*** Block opens ***
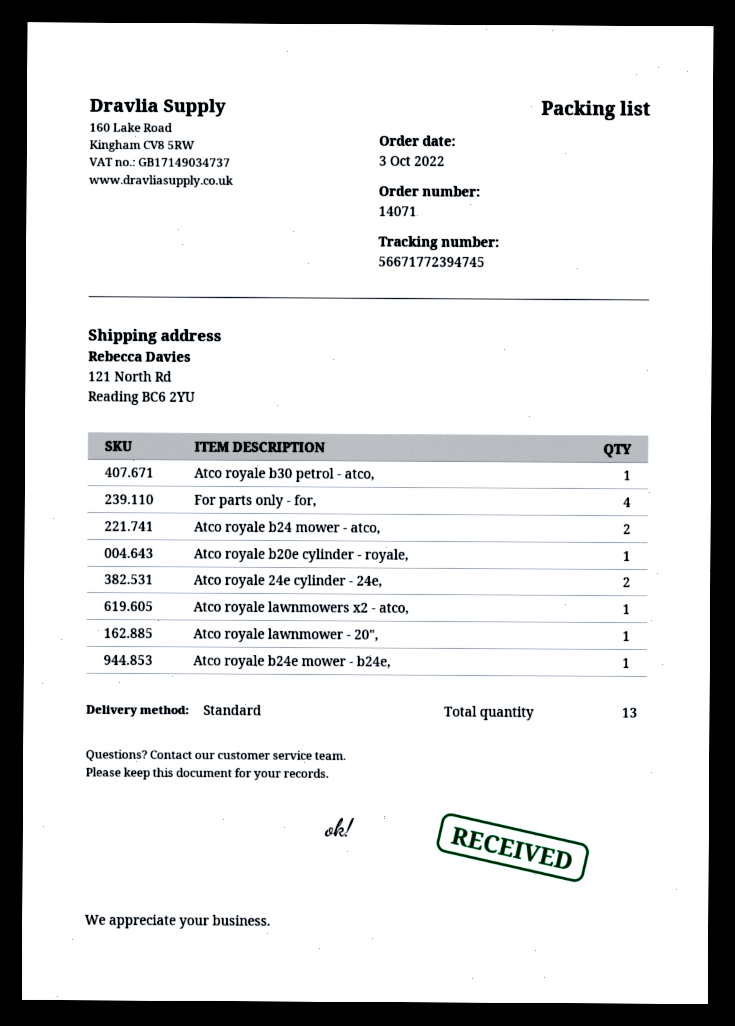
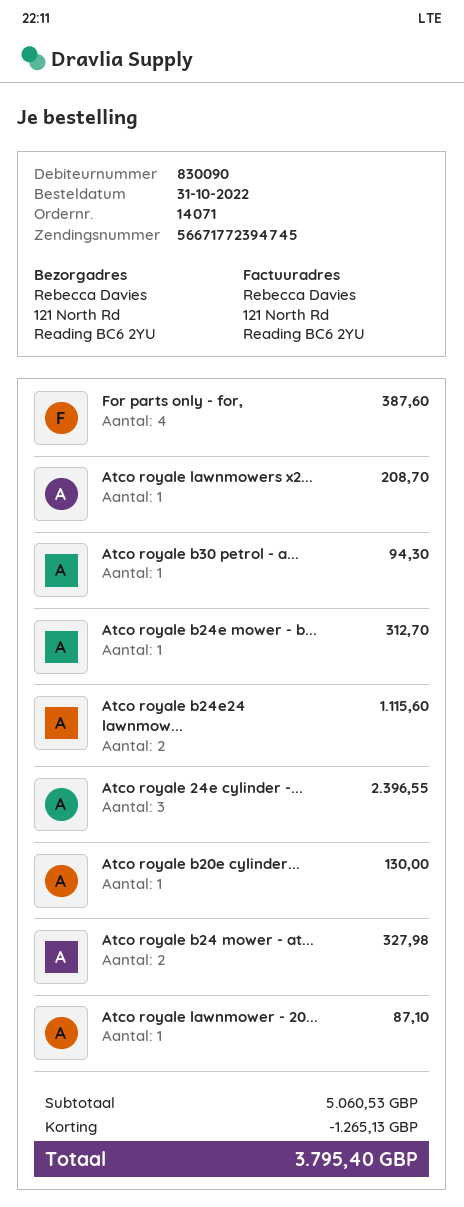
order date: 2022-10-03 -> 2022-10-31
Atco royale 24e cylinder - 24e,: 2 -> 3
Atco royale b24e24 lawnmow...: none -> 2

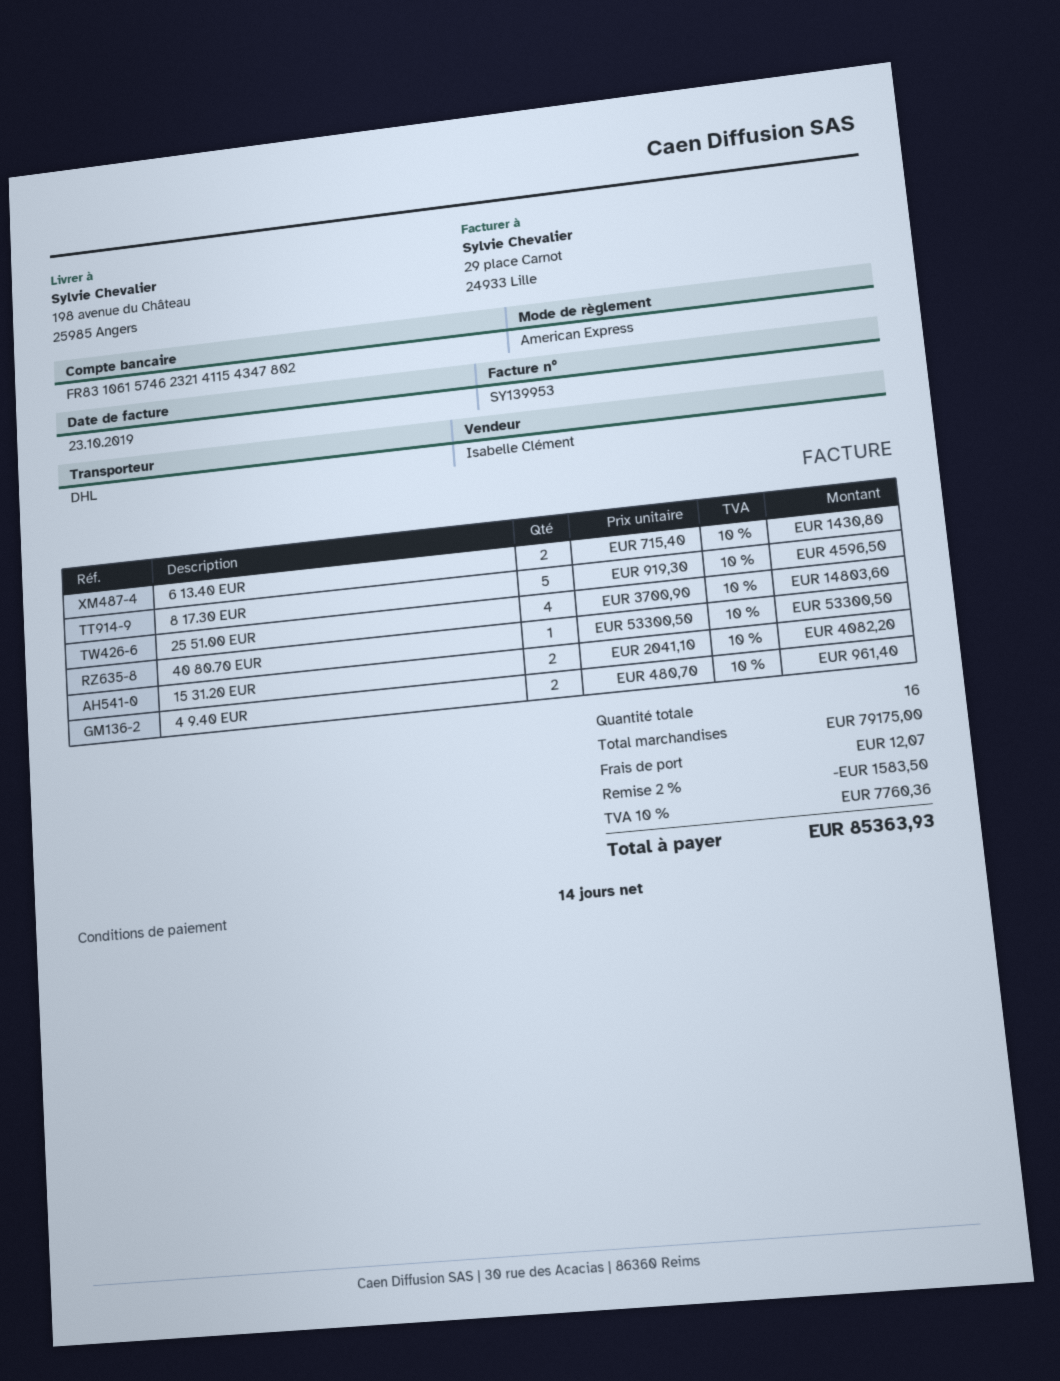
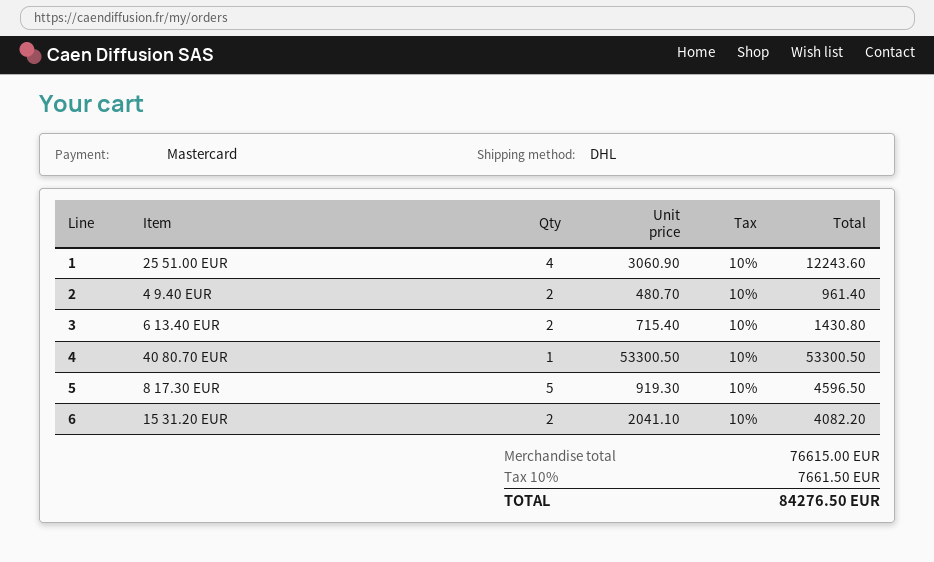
payment method: American Express -> Mastercard
25 51.00 EUR: 4 x 3700.90 = 14803.60 -> 4 x 3060.90 = 12243.60
subtotal: 79175.00 -> 76615.00
discount: 2% = 1583.50 -> none
shipping: 12.07 -> none
tax: 10% = 7760.36 -> 10% = 7661.50
total: 85363.93 -> 84276.50

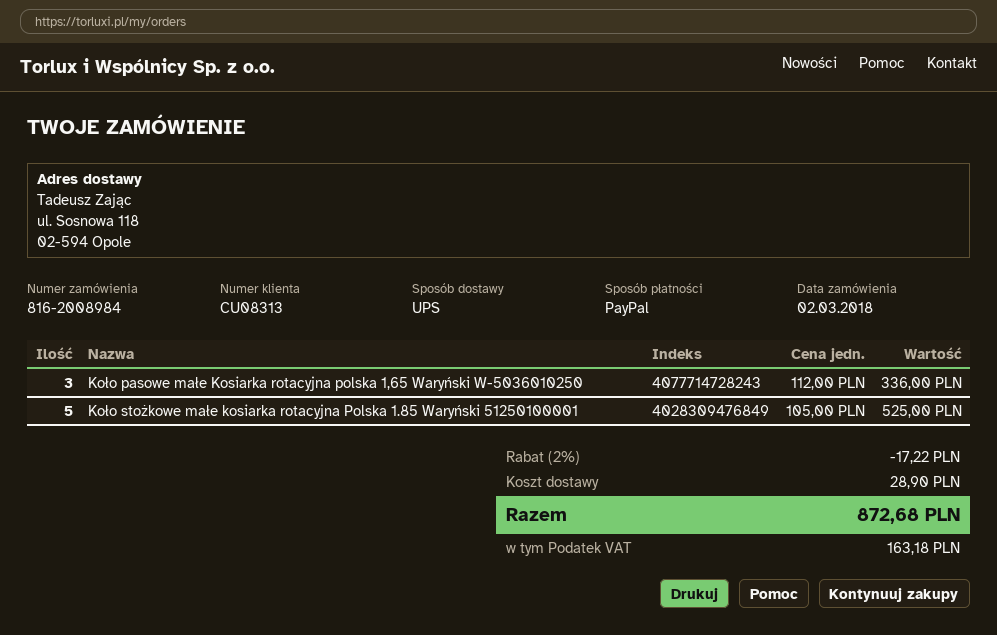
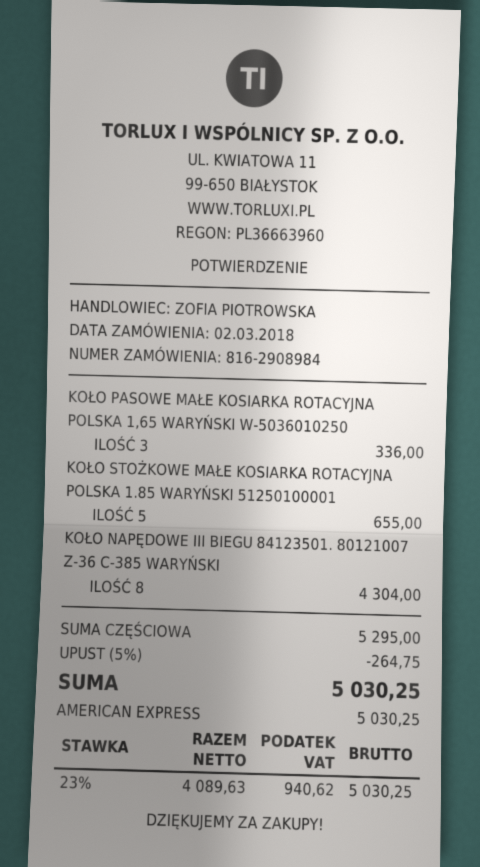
order number: 816-2008984 -> 816-2908984
payment method: PayPal -> American Express
Koło stożkowe małe kosiarka rotacyjna Polska 1.85 Waryński 51250100001: 5 for 525.00 -> 5 for 655.00
KOŁO NAPĘDOWE III BIEGU 84123501. 80121007 Z-36 C-385 WARYŃSKI: none -> 8 for 4304.00
discount: 2% = 17.22 -> 5% = 264.75
shipping: 28.90 -> none
tax: 163.18 -> 940.62
total: 872.68 -> 5030.25

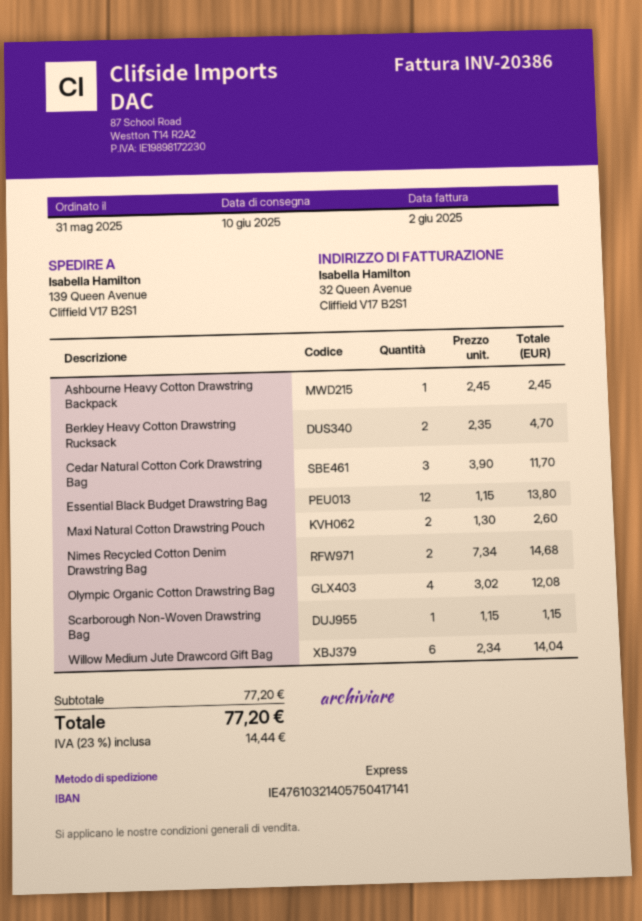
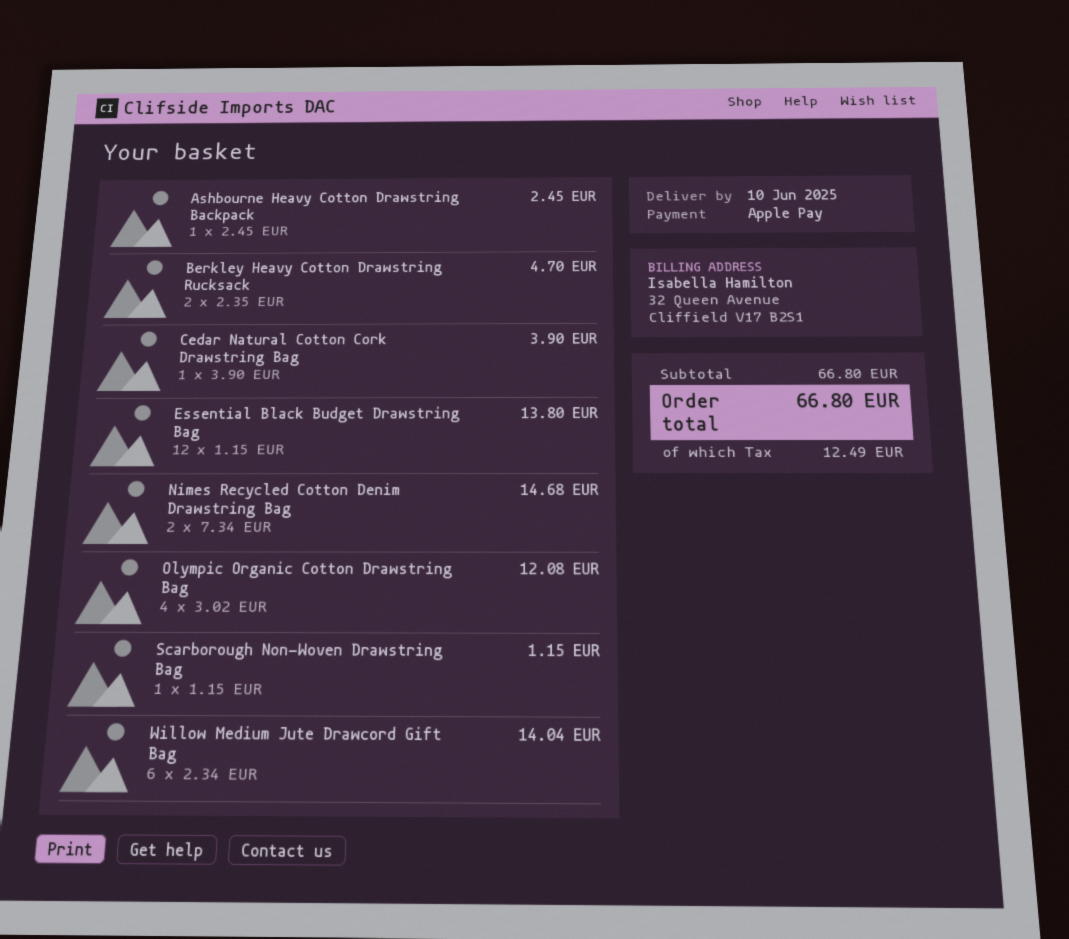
Cedar Natural Cotton Cork Drawstring Bag: 3 x 3.90 = 11.70 -> 1 x 3.90 = 3.90
Maxi Natural Cotton Drawstring Pouch: 2 x 1.30 = 2.60 -> none
subtotal: 77.20 -> 66.80
tax: 14.44 -> 12.49
total: 77.20 -> 66.80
*** Block closes ***
Work instructions:
Only the lines from the one with "discount: 2% = 1583.50 -> none" to the last line of the listing, inclusive, are to be set down, exactly as they stand and without pictures.

Written answer:
discount: 2% = 1583.50 -> none
shipping: 12.07 -> none
tax: 10% = 7760.36 -> 10% = 7661.50
total: 85363.93 -> 84276.50

order number: 816-2008984 -> 816-2908984
payment method: PayPal -> American Express
Koło stożkowe małe kosiarka rotacyjna Polska 1.85 Waryński 51250100001: 5 for 525.00 -> 5 for 655.00
KOŁO NAPĘDOWE III BIEGU 84123501. 80121007 Z-36 C-385 WARYŃSKI: none -> 8 for 4304.00
discount: 2% = 17.22 -> 5% = 264.75
shipping: 28.90 -> none
tax: 163.18 -> 940.62
total: 872.68 -> 5030.25

Cedar Natural Cotton Cork Drawstring Bag: 3 x 3.90 = 11.70 -> 1 x 3.90 = 3.90
Maxi Natural Cotton Drawstring Pouch: 2 x 1.30 = 2.60 -> none
subtotal: 77.20 -> 66.80
tax: 14.44 -> 12.49
total: 77.20 -> 66.80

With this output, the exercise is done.